■ PROBLEM DETAILS
All of the data below must be reproduced word for word, but without its images.

*** RAW DATA ***

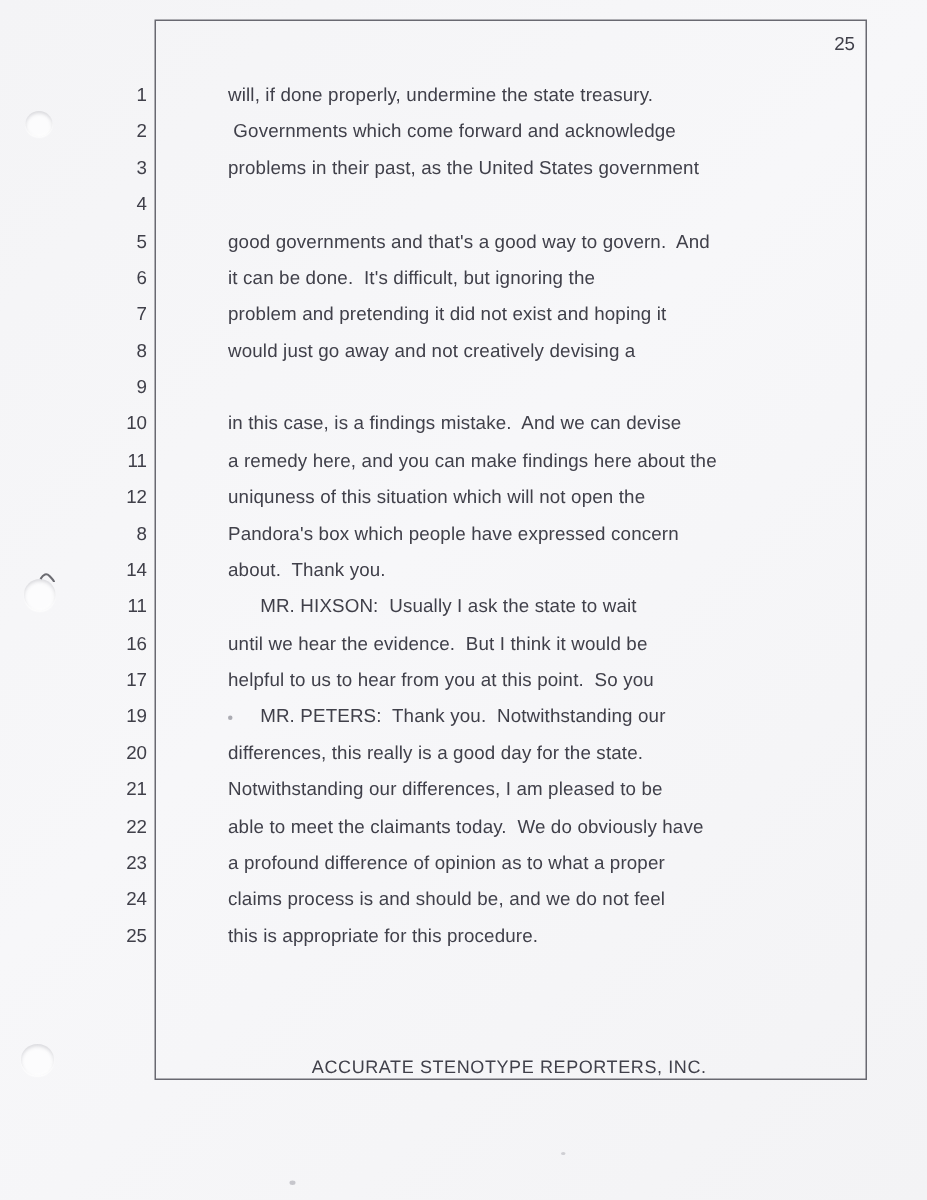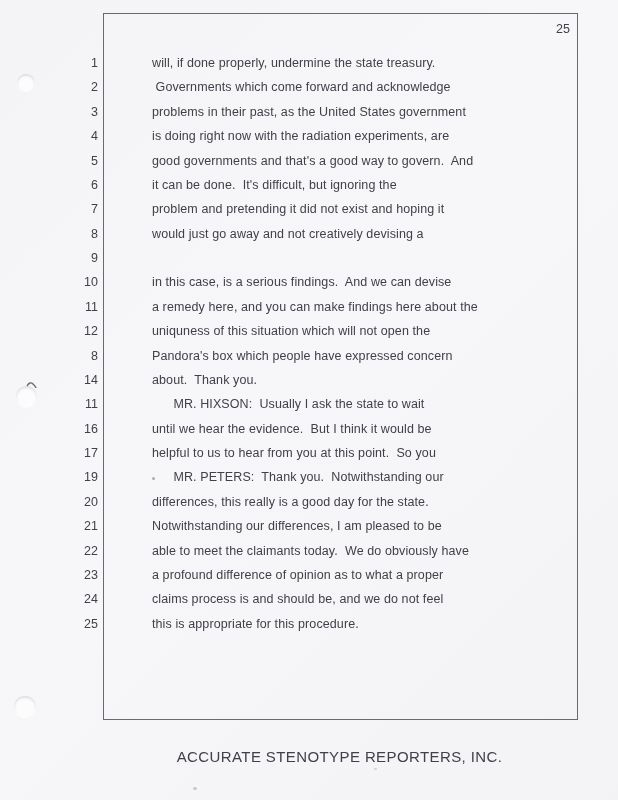"is doing right now with" span.txt { html: <span>is doing right now with the radiation experiments, are</span> -> none }
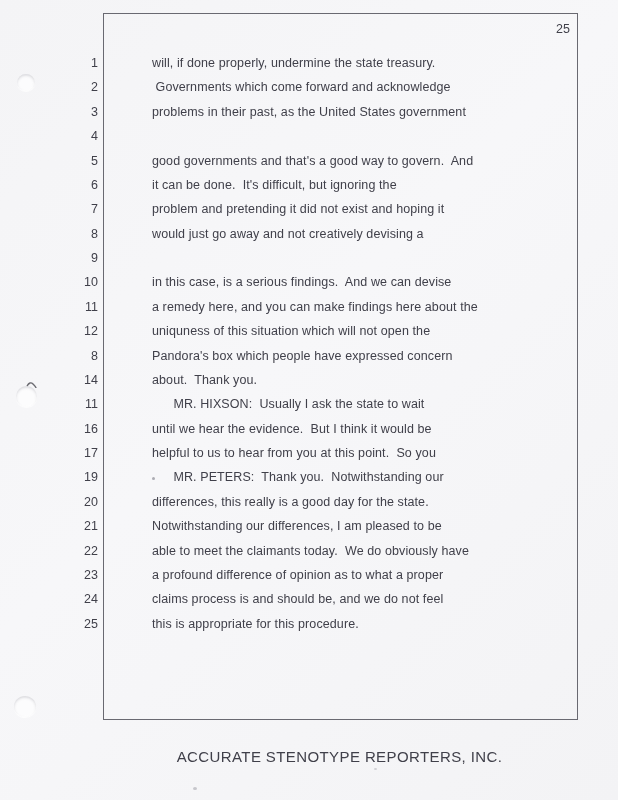"in this case, is a" span.txt { text: serious findings -> findings mistake }
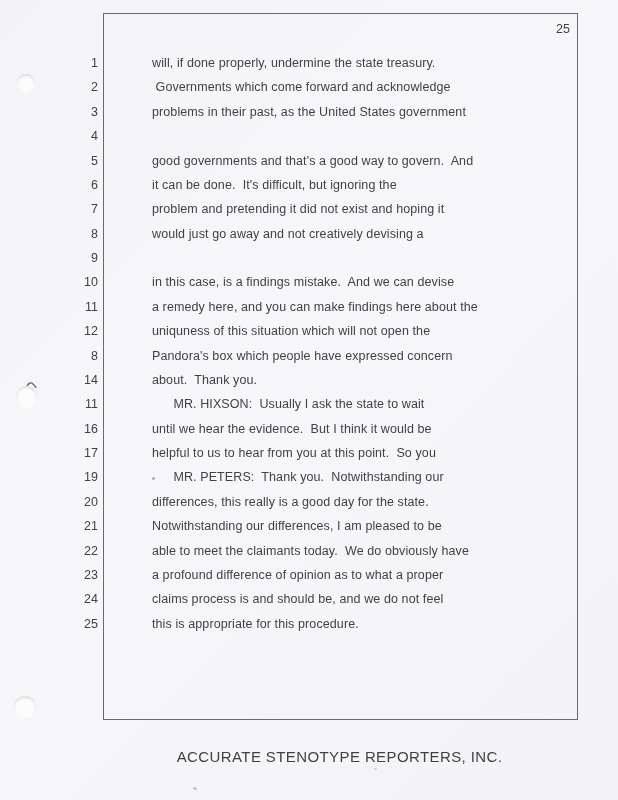"ACCURATE STENOTYPE REPORTERS, INC." .footer { font-size: 15px -> 12px; top: 748px -> 704px }
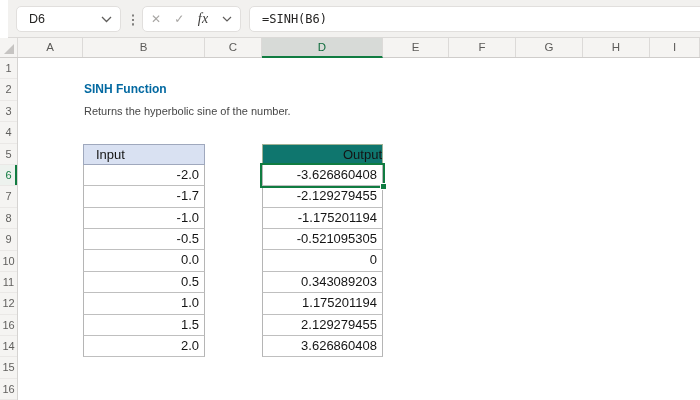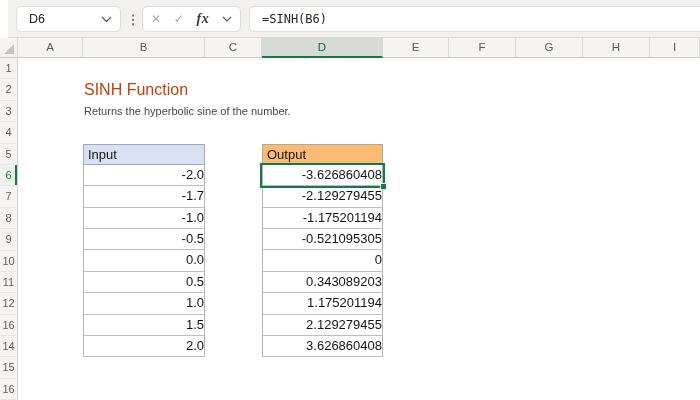"fx" .icon-fx { font-weight: bold -> normal }
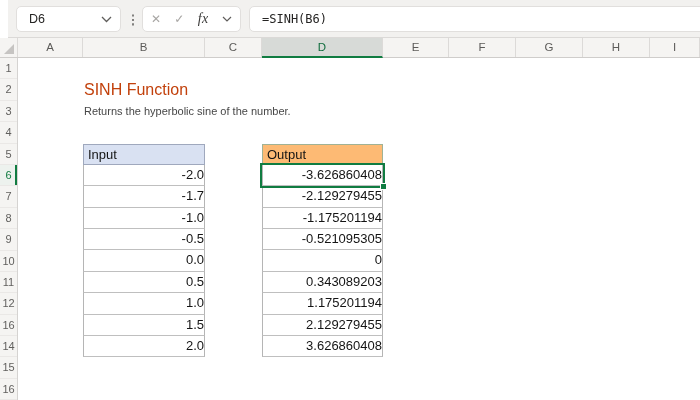"SINH Function" .title { color: #c2410c -> #0369a1; font-size: 16px -> 12px; font-weight: normal -> bold }
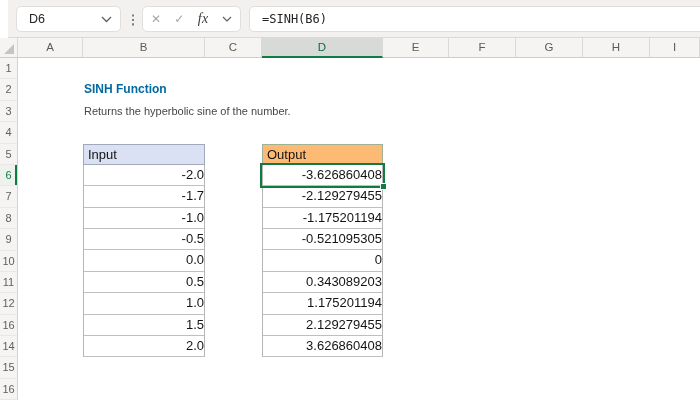"Input" .hcell { padding-left: 4px -> 12px }
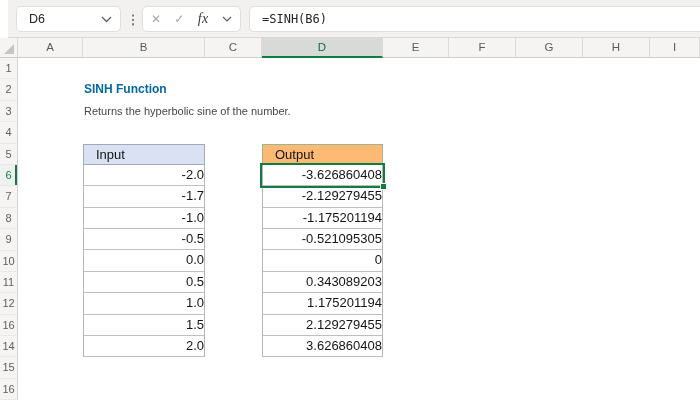"Output" .output-table .hcell { background: #fdba74 -> #0f766e; text-align: none -> right }
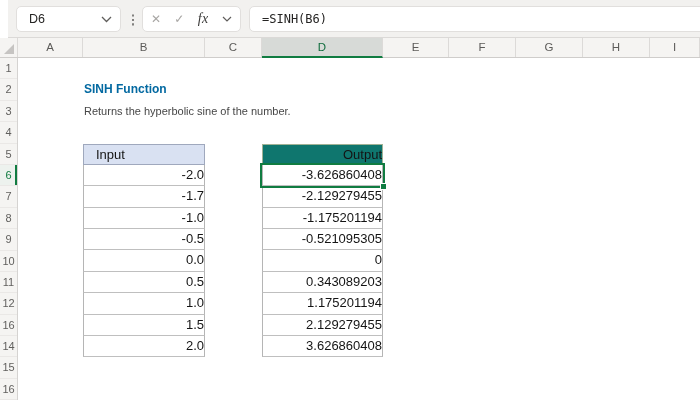"-2.0" .dcell { padding-right: none -> 5px }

*** End of RAW DATA ***

■ TASK SOLUTION
"is doing right now with" span.txt { html: <span>is doing right now with the radiation experiments, are</span> -> none }
"in this case, is a" span.txt { text: serious findings -> findings mistake }
"ACCURATE STENOTYPE REPORTERS, INC." .footer { font-size: 15px -> 12px; top: 748px -> 704px }
"fx" .icon-fx { font-weight: bold -> normal }
"SINH Function" .title { color: #c2410c -> #0369a1; font-size: 16px -> 12px; font-weight: normal -> bold }
"Input" .hcell { padding-left: 4px -> 12px }
"Output" .output-table .hcell { background: #fdba74 -> #0f766e; text-align: none -> right }
"-2.0" .dcell { padding-right: none -> 5px }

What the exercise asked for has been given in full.